Aber jetzt! Jetzt muss doch mal ein Ruck durch die Bevölkerung gehen, dachte ich mir. Wenn ich ab und an mal mein pessimistisches Naturell vergesse, kommt es zuweilen schon vor, dass ich in unreflektierten Optimismus verfalle. Und dann male ich mir aus, dass bestimmte Hiobsbotschaften, die man uns überbringt, endlich mal zur kollektiven Aufwache führen. Als der CIA-Folterbericht das Licht der Welt erblickte, glaubte ich mal wieder, nun sei es so weit. Man hatte zwar vorher schon gewusst, dass im Namen der Menschenrechte gefoltert wurde - aber jetzt hatte es ja immerhin der Auslandsgeheimdienst selbst offenbart. Das musste doch Wirkung zeigen.

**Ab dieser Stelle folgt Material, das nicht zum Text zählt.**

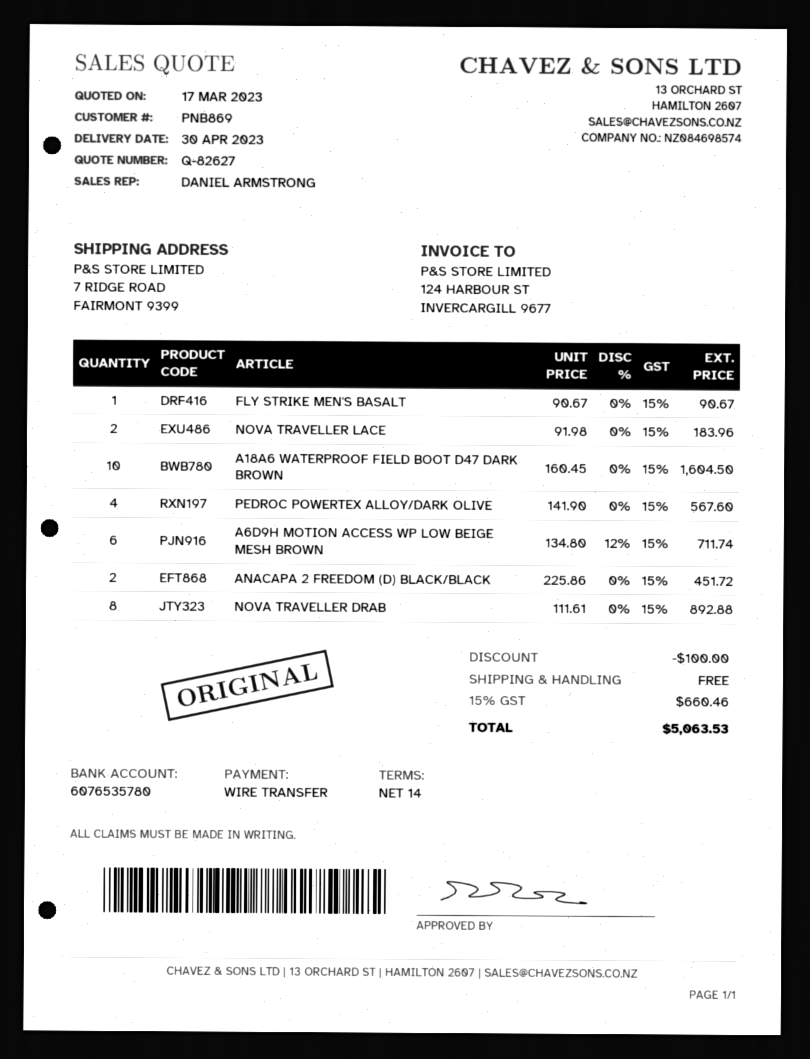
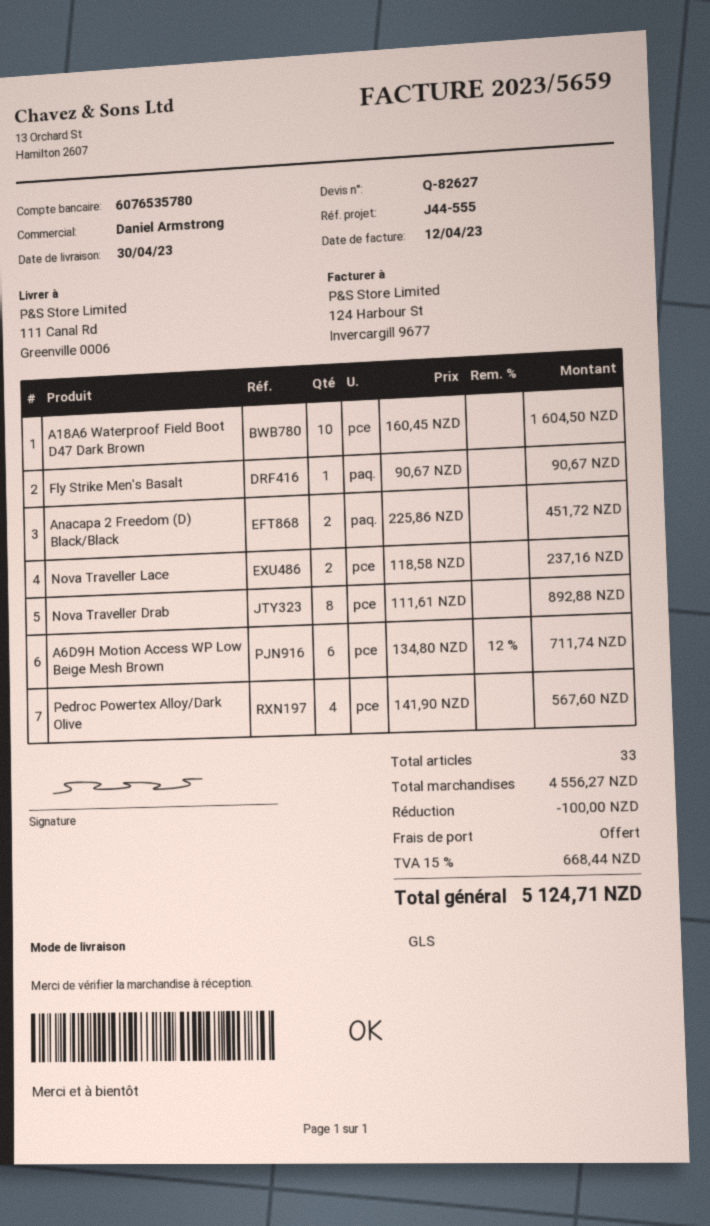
ship to: 7 RIDGE ROAD, FAIRMONT 9399 -> 111 Canal Rd, Greenville 0006
NOVA TRAVELLER LACE: 2 x 91.98 = 183.96 -> 2 x 118.58 = 237.16
tax: 15% = 660.46 -> 15% = 668.44
total: 5063.53 -> 5124.71

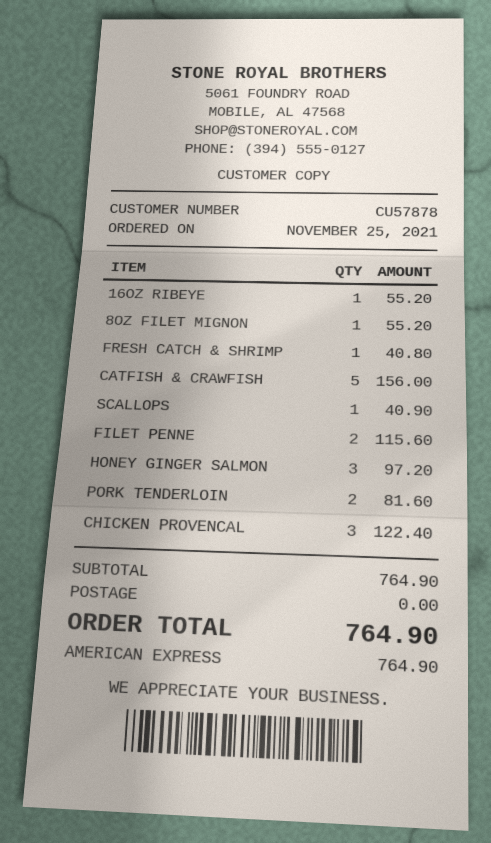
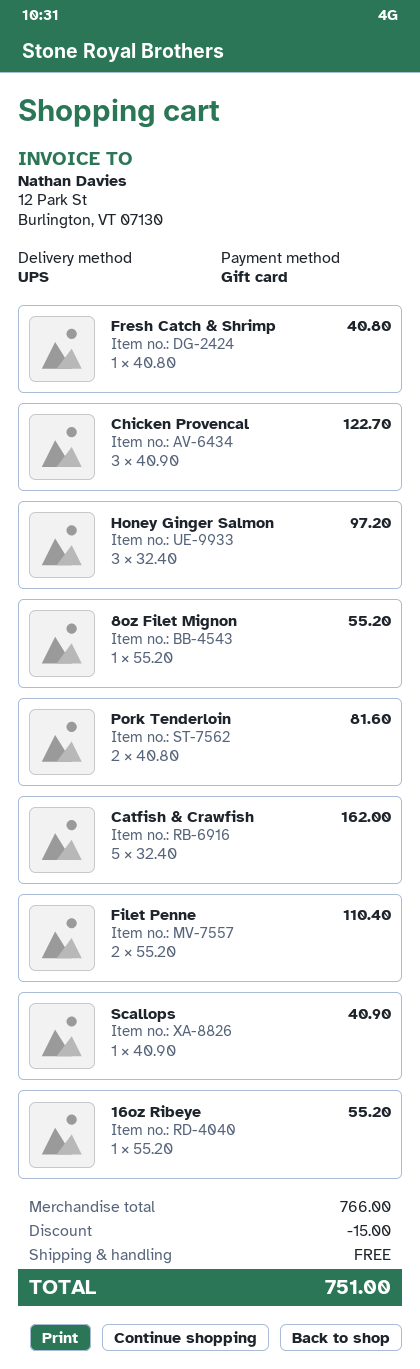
payment method: American Express -> gift card
CATFISH & CRAWFISH: 5 for 156.00 -> 5 for 162.00
FILET PENNE: 2 for 115.60 -> 2 for 110.40
CHICKEN PROVENCAL: 3 for 122.40 -> 3 for 122.70
subtotal: 764.90 -> 766.00
discount: none -> 15.00
total: 764.90 -> 751.00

Es gab dann natürlich einige Berichte. Ansonsten blieb es ruhig. Kein #Aufschrei im Internet. Die Artikel, die sich des Themas annahmen, banden auch nicht mehr Leserkommentare als andere. Kein Minister sah sich aufgerufen, mal etwas Kritisches anzumerken. Von der Kanzlerin war eh nichts zu erwarten gewesen. Und in meinem Umfeld kein Sterbenswörtchen dazu. Es zuckte nur mit den Schultern, wenn ich versuchte, das Gespräch dorthin zu lotsen. Es schien mir zu sagen: So ist die Weltordnung nun mal. Da kann man nichts machen. Wer sich empört ob solcher Nachrichten, dem zwinkern diejenigen zu, die sich besonders gut mit dem Ist-Zustand abgefunden haben und sagen, dass man das doch eh immer gewusst habe. »Überrascht dich das etwa?« Und flugs wird man als Naivling hingestellt, der sich noch entrüstet, wo er sich schon lange hätte abfinden müssen.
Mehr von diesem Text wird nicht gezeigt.